### [WHAT YOU ARE ASKED TO DO]
What should come back is the data below, word for word, minus any picture.

▶

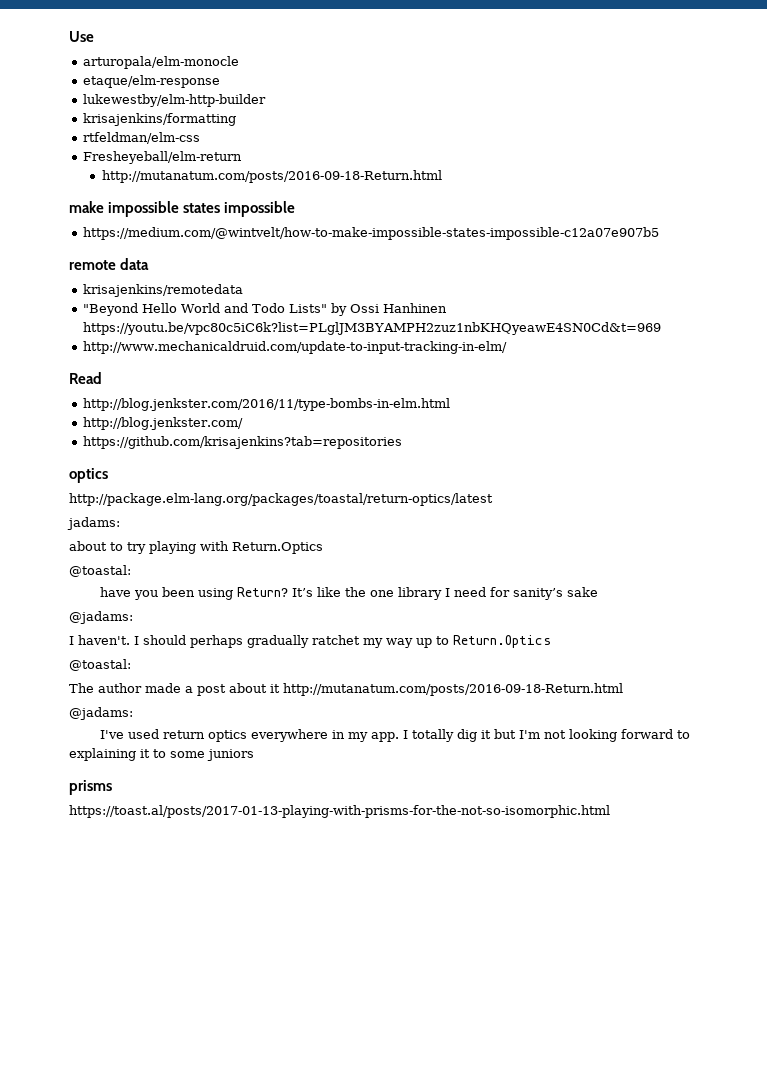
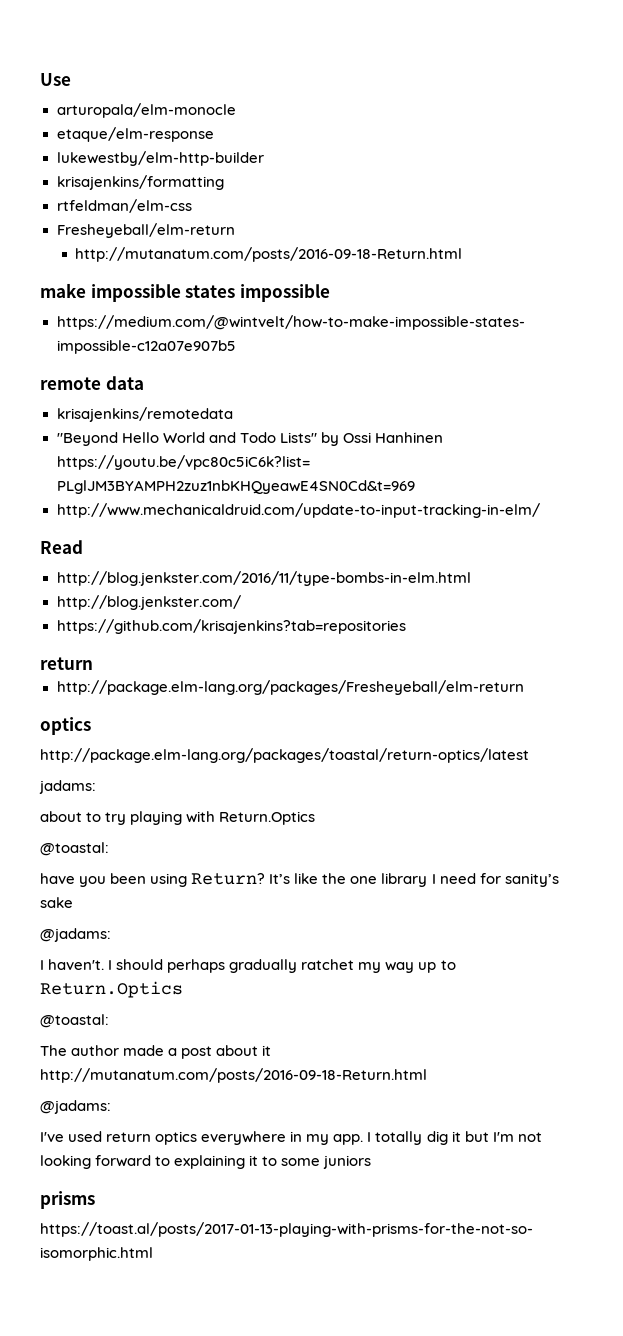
  https://github.com/krisajenkins?tab=repositories
+ return
+ http://package.elm-lang.org/packages/Fresheyeball/elm-return

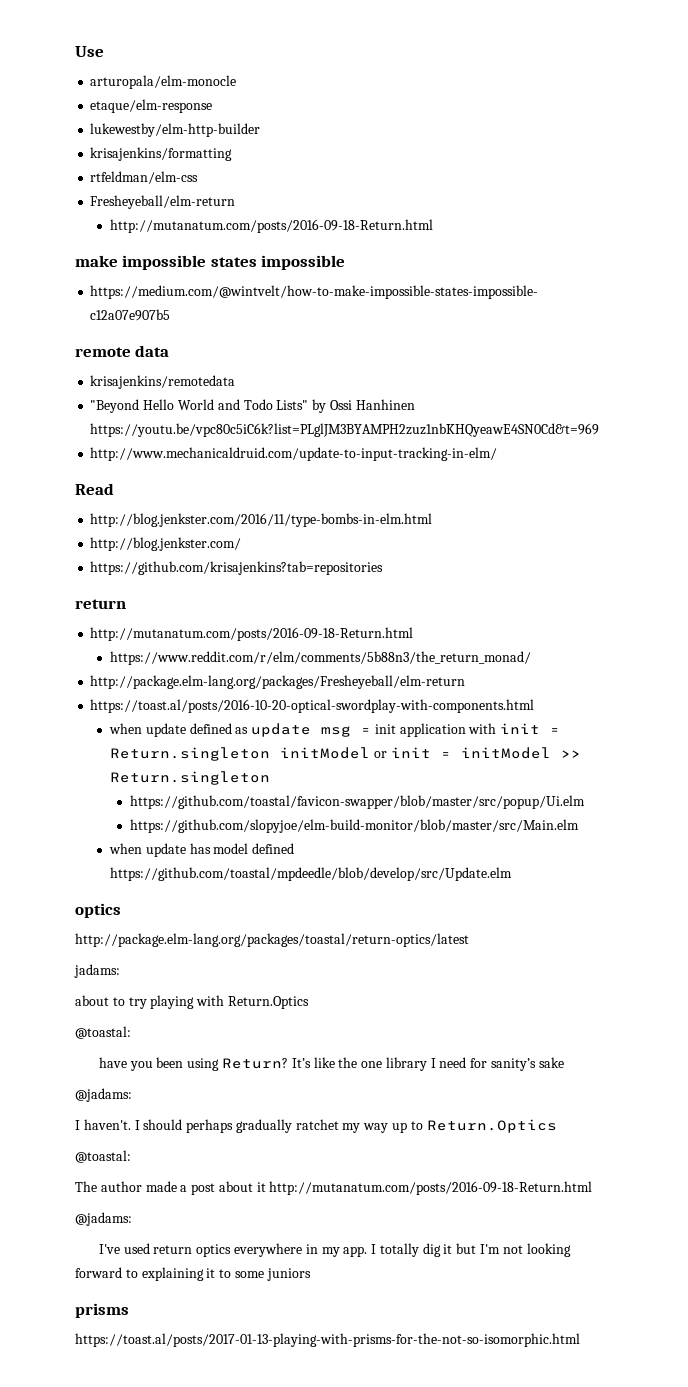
  https://github.com/krisajenkins?tab=repositories
  return
+ http://mutanatum.com/posts/2016-09-18-Return.html
+ https://www.reddit.com/r/elm/comments/5b88n3/the_return_monad/
+ https://toast.al/posts/2016-10-20-optical-swordplay-with-components.html
+ when update defined as update msg = init application with init = Return.singleton initModel or init = initModel >> Return.singleton
+ https://github.com/toastal/favicon-swapper/blob/master/src/popup/Ui.elm
+ https://github.com/slopyjoe/elm-build-monitor/blob/master/src/Main.elm
+ when update has model defined https://github.com/toastal/mpdeedle/blob/develop/src/Update.elm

◀

### [OUTPUT FOR THIS EXERCISE]
  https://github.com/krisajenkins?tab=repositories
+ return
+ http://package.elm-lang.org/packages/Fresheyeball/elm-return

  https://github.com/krisajenkins?tab=repositories
  return
+ http://mutanatum.com/posts/2016-09-18-Return.html
+ https://www.reddit.com/r/elm/comments/5b88n3/the_return_monad/
+ https://toast.al/posts/2016-10-20-optical-swordplay-with-components.html
+ when update defined as update msg = init application with init = Return.singleton initModel or init = initModel >> Return.singleton
+ https://github.com/toastal/favicon-swapper/blob/master/src/popup/Ui.elm
+ https://github.com/slopyjoe/elm-build-monitor/blob/master/src/Main.elm
+ when update has model defined https://github.com/toastal/mpdeedle/blob/develop/src/Update.elm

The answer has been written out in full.